- PROBLEM TO WORK ON -
Where a line in the records below includes "brew", pull that line out.

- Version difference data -
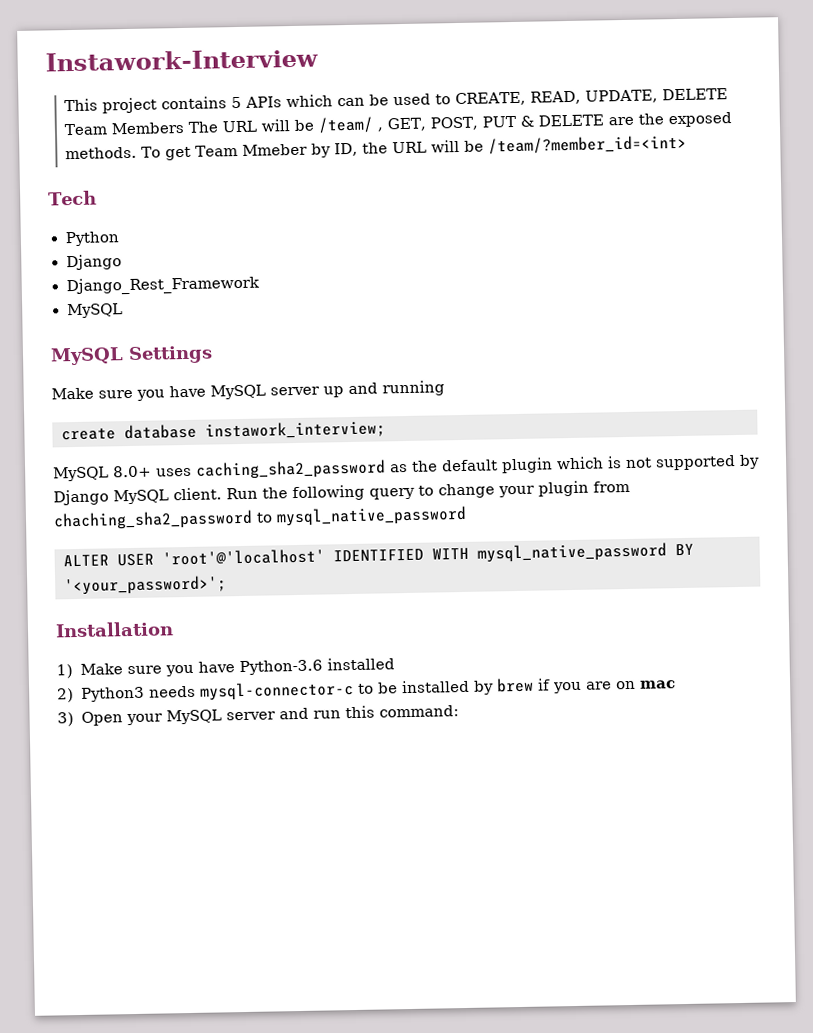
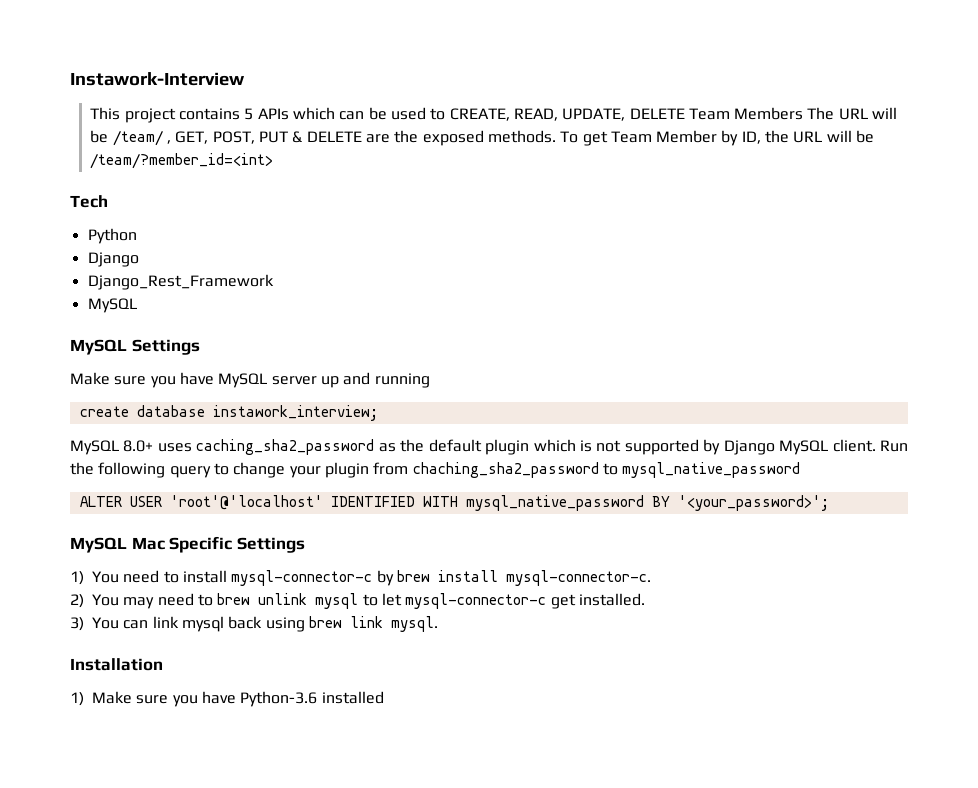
- To get Team Mmeber by ID, the URL will be /team/?member_id=<int>
+ To get Team Member by ID, the URL will be /team/?member_id=<int>
+ MySQL Mac Specific Settings
+ 1) You need to install mysql-connector-c by brew install mysql-connector-c.
+ 2) You may need to brew unlink mysql to let mysql-connector-c get installed.
+ 3) You can link mysql back using brew link mysql.
- 2) Python3 needs mysql-connector-c to be installed by brew if you are on mac
- 3) Open your MySQL server and run this command:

- COMPLETED EXERCISE -
+ 1) You need to install mysql-connector-c by brew install mysql-connector-c.
+ 2) You may need to brew unlink mysql to let mysql-connector-c get installed.
+ 3) You can link mysql back using brew link mysql.
- 2) Python3 needs mysql-connector-c to be installed by brew if you are on mac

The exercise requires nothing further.